# Please help me to undervolt XPS 7590



## Roy2001 (Feb 11, 2021)

I bought 2 Dell XPS 7590, with exactly same spec. They are with i7-9750H CPU, to be more specific, both are with 16GB/512GB, OLED and 1650 dGPU.

I got 1st one in January. It came with BIOS 1.8.1. I reverted it back to 1.5.0 and ThrottleStop works like a charm and it is very quiet.

It works so good that I recommended it to a friend. The laptop arrived with BIOS 1.8.1. This time, I did clean Windows 10 installation, then reverted BIOS back to 1.5.0, but it shows FIVR control locked and turbo clock locked. I tried BIOS 1.2.3 then back to 1.5.0, still ThrottleStop does not work.

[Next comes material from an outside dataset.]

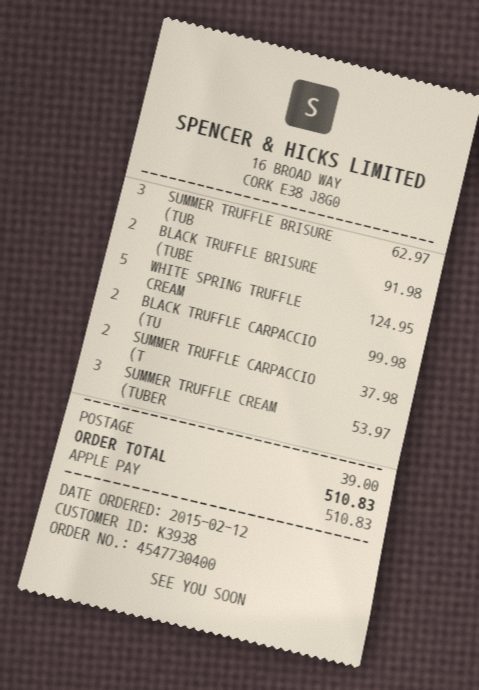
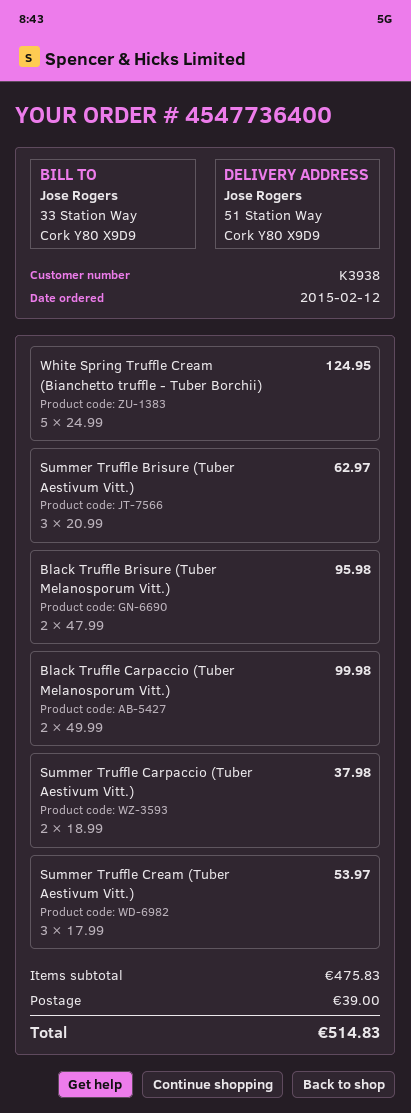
order number: 4547730400 -> 4547736400
BLACK TRUFFLE BRISURE (TUBE: 2 for 91.98 -> 2 for 95.98
total: 510.83 -> 514.83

Please let me know your thoughts. I wonder if the new windows installation causes the problem which I really don't think so. But I could not figured out why. I downloaded both 9.2 and 9.2.9 beta version still no use. Now this new laptop is noticeable warmer and nosier than the other one.


----------



## unclewebb (Feb 11, 2021)

Roy2001 said:


> Dell XPS 7590


Your BIOS or a Windows update has locked CPU voltage control. Did you try using the BIOS option, Reset to Factory?

If that does not work, you can edit a couple of UEFI variables to unlock CPU voltage control.


__
		https://www.reddit.com/r/Dell/comments/fzv599


----------



## Roy2001 (Feb 13, 2021)

unclewebb said:


> Your BIOS or a Windows update has locked CPU voltage control. Did you try using the BIOS option, Reset to Factory?
> 
> If that does not work, you can edit a couple of UEFI variables to unlock CPU voltage control.
> 
> ...


I converted a 32GB USB drive from MBR to GPI, and formatted it to FAT32, I verifyed this in disk management. But refuses to boot with downloaded EFI/BOOT/bootx64.efi. The USB is empty with only that directory and file. Did I miss anything? Here is the message. Thank you!

*Operating System Loader failed signature verification. WARNING: The file may have been tampered with! All bootable devices failed Secure Boot verification.*


----------



## unclewebb (Feb 13, 2021)

@Roy2001 - The error message says that you need to disable Secure Boot. Did you do that step?


----------



## Roy2001 (Feb 13, 2021)

unclewebb said:


> @Roy2001 - The error message says that you need to disable Secure Boot. Did you do that step?


I disabled it and now I can undervolt again. Thanks a lot for help! Sorry for my ignorance. Appreciate it!


----------